[INFORMATION PROVIDED — start]
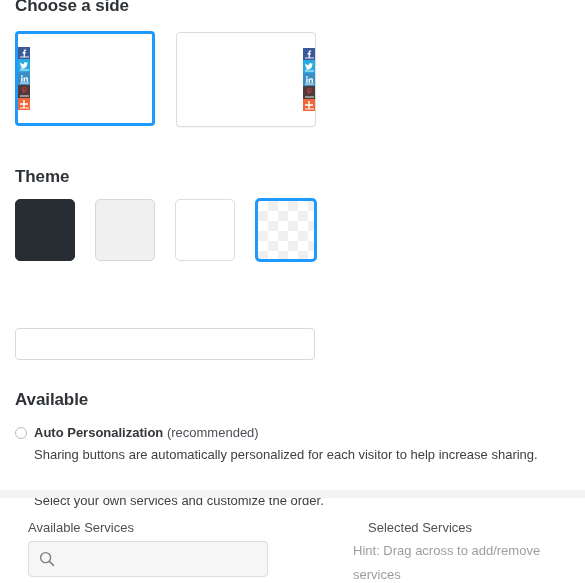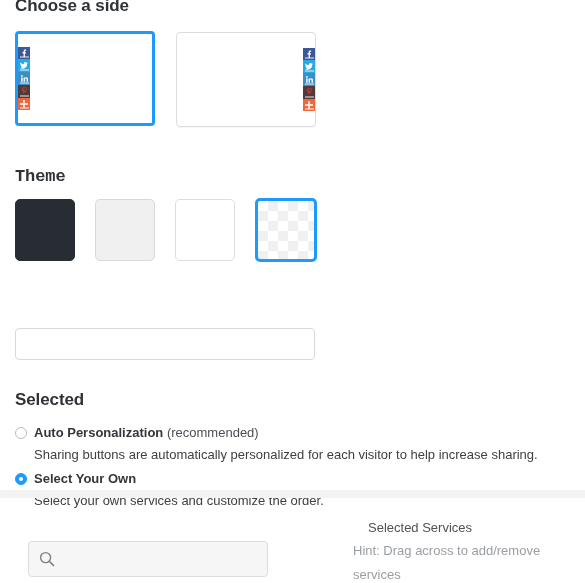--- a/index.html
+++ b/index.html
@@ -99,7 +99,6 @@
     position: absolute;
     left: 15px;
     top: 167px;
-    font-family: Liberation Mono, monospace;
   }
   .theme-row {
     position: absolute;

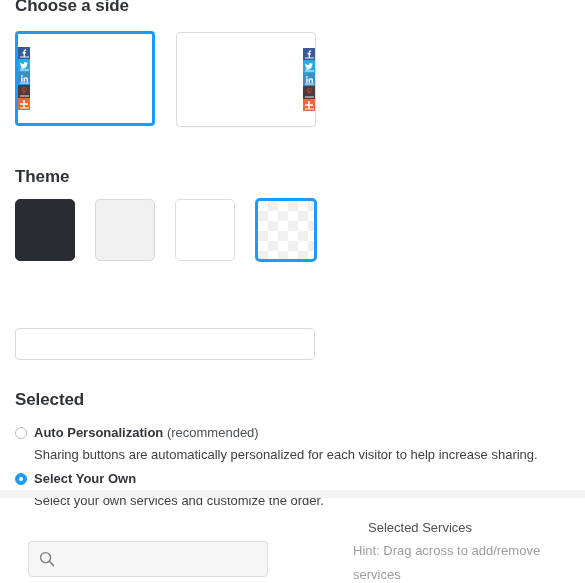--- a/index.html
+++ b/index.html
@@ -374,7 +374,7 @@
 
   <input id="title-input" type="text" placeholder="" style="">
 
-  <h2 class="section-heading" id="services-heading">Selected</h2>
+  <h2 class="section-heading" id="services-heading">Available</h2>
 
   <div class="radio-row r0">
     <span class="radio off"></span>

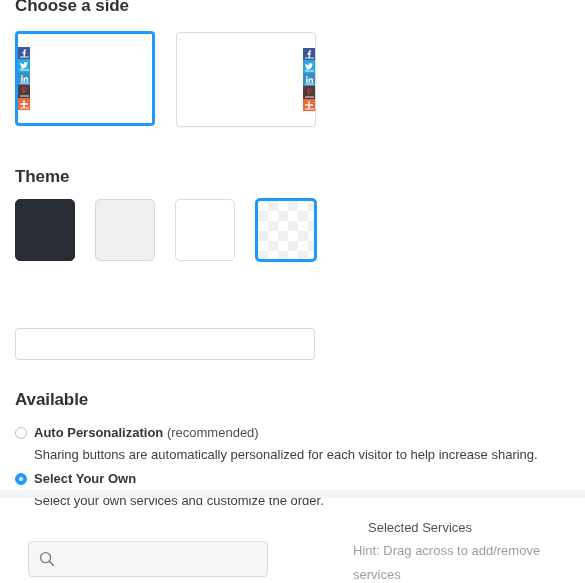--- a/index.html
+++ b/index.html
@@ -384,12 +384,6 @@
   </div>
   <div class="radio-desc d0">Sharing buttons are automatically personalized for each visitor to help increase sharing.</div>
 
-  <div class="radio-row r1">
-    <span class="radio on"></span>
-    <span class="radio-label">
-      <span class="strong">Select Your Own</span>
-    </span>
-  </div>
   <div class="radio-desc d1">Select your own services and customize the order.</div>
 
 

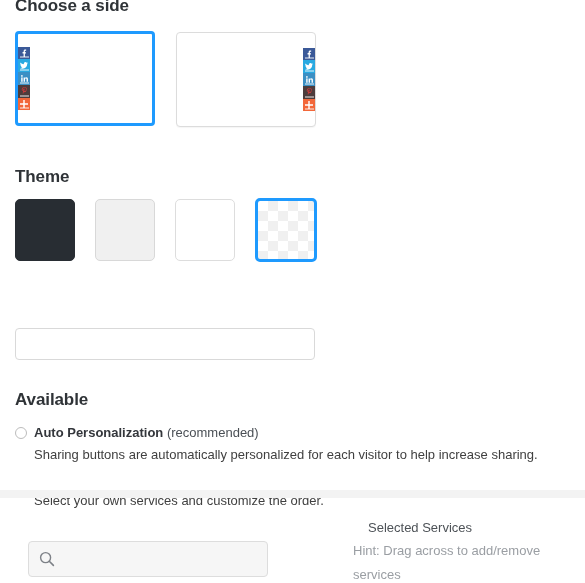--- a/index.html
+++ b/index.html
@@ -386,6 +386,7 @@
 
   <div class="radio-desc d1">Select your own services and customize the order.</div>
 
+  <div class="col-label" id="available-services-label">Available Services</div>
 
   <div class="search-wrap">
     <span id="search-icon">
[INFORMATION PROVIDED — finish]
Write out the records above in full and exactly, with no pictures.

--- a/index.html
+++ b/index.html
@@ -99,7 +99,6 @@
     position: absolute;
     left: 15px;
     top: 167px;
-    font-family: Liberation Mono, monospace;
   }
   .theme-row {
     position: absolute;

--- a/index.html
+++ b/index.html
@@ -374,7 +374,7 @@
 
   <input id="title-input" type="text" placeholder="" style="">
 
-  <h2 class="section-heading" id="services-heading">Selected</h2>
+  <h2 class="section-heading" id="services-heading">Available</h2>
 
   <div class="radio-row r0">
     <span class="radio off"></span>

--- a/index.html
+++ b/index.html
@@ -384,12 +384,6 @@
   </div>
   <div class="radio-desc d0">Sharing buttons are automatically personalized for each visitor to help increase sharing.</div>
 
-  <div class="radio-row r1">
-    <span class="radio on"></span>
-    <span class="radio-label">
-      <span class="strong">Select Your Own</span>
-    </span>
-  </div>
   <div class="radio-desc d1">Select your own services and customize the order.</div>
 
 

--- a/index.html
+++ b/index.html
@@ -386,6 +386,7 @@
 
   <div class="radio-desc d1">Select your own services and customize the order.</div>
 
+  <div class="col-label" id="available-services-label">Available Services</div>
 
   <div class="search-wrap">
     <span id="search-icon">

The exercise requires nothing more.